In general, strongly prefer constructor injection, that is, declaring your dependencies as constructor arguments. You should almost never need to use the @Autowired or @Inject annotations on a field.

Testability and tests

Automated tests are important tools to allow the code to evolve safely, and they serve as documentation of the code’s intended behavior. The project does not have a specific coverage target (since that often leads to low-quality, thoughtless tests) but in general, any nontrivial business logic should be well covered by tests, including failure cases.

Stub out dependencies when possible.
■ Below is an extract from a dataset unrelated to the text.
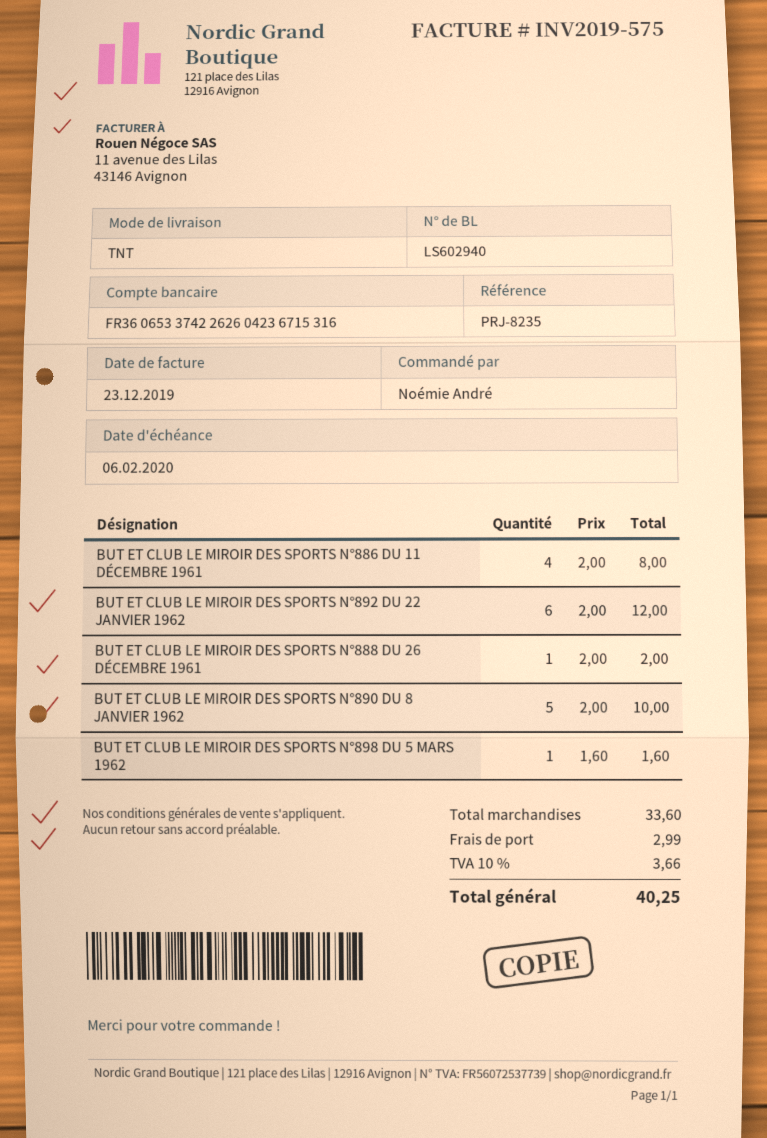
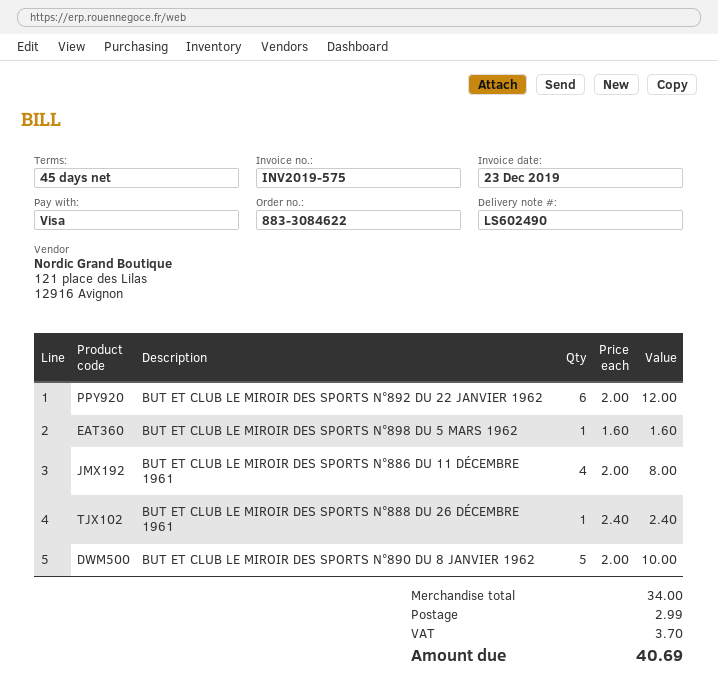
delivery note number: LS602940 -> LS602490
BUT ET CLUB LE MIROIR DES SPORTS N°888 DU 26 DÉCEMBRE 1961: 1 x 2.00 = 2.00 -> 1 x 2.40 = 2.40
subtotal: 33.60 -> 34.00
tax: 3.66 -> 3.70
total: 40.25 -> 40.69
The project uses the MockK library which provides a convenient stubbing API. It also supports verifying method calls on mocks; try to only use verification when an interaction with another object is part of a function’s documented behavior rather than an implementation detail. As a rule of thumb, verify write operations and callbacks but not read operations.

Use coverage analysis tools such as IntelliJ’s built-in coverage analyzer to help find code paths your tests didn’t exercise.

Assume libraries and frameworks work properly. Don’t write tests to check whether, e.g., the @Secured annotation on a controller actually rejects unauthenticated users, or that jOOQ is generating valid SQL. The exception is if you’ve run into a library bug that requires a workaround; in that case it’s appropriate to add a test case to verify that the bug is present, so that when the bug is fixed the test will fail and tell us we can remove the workaround.

Never perform database queries inline in the application code; add separate data-access classes. For simple CRUD operations, the autogenerated jOOQ DAO classes may suffice. This keeps business-logic tests fast because the data access can be stubbed out cleanly.

Keep data-access classes focused on data access. Don’t be afraid to use SQL to do what it’s good at, rather than treating the database as a dumb key/value store. For example, use a join rather than fetching a list of IDs and then separately fetching the records those IDs refer to. But avoid embedding actual business logic in SQL queries unless there’s a clear benefit in performance or safety or clarity, because then you’ll be forced to write database-backed tests for the logic and those tests are slower and more brittle. If you do write nontrivial SQL queries, cover them with tests.

Payload classes

Use data classes to represent API request and response payloads whenever possible, rather than using generic Map objects. This will allow the build process to generate more useful API documentation.

Generally, these payload classes should live in the same file as the controller classes that implement the API endpoints. If a particular payload class is used by 3 or more controllers, though, it should be moved to a separate file (which may contain multiple such payload classes if they are related to each other).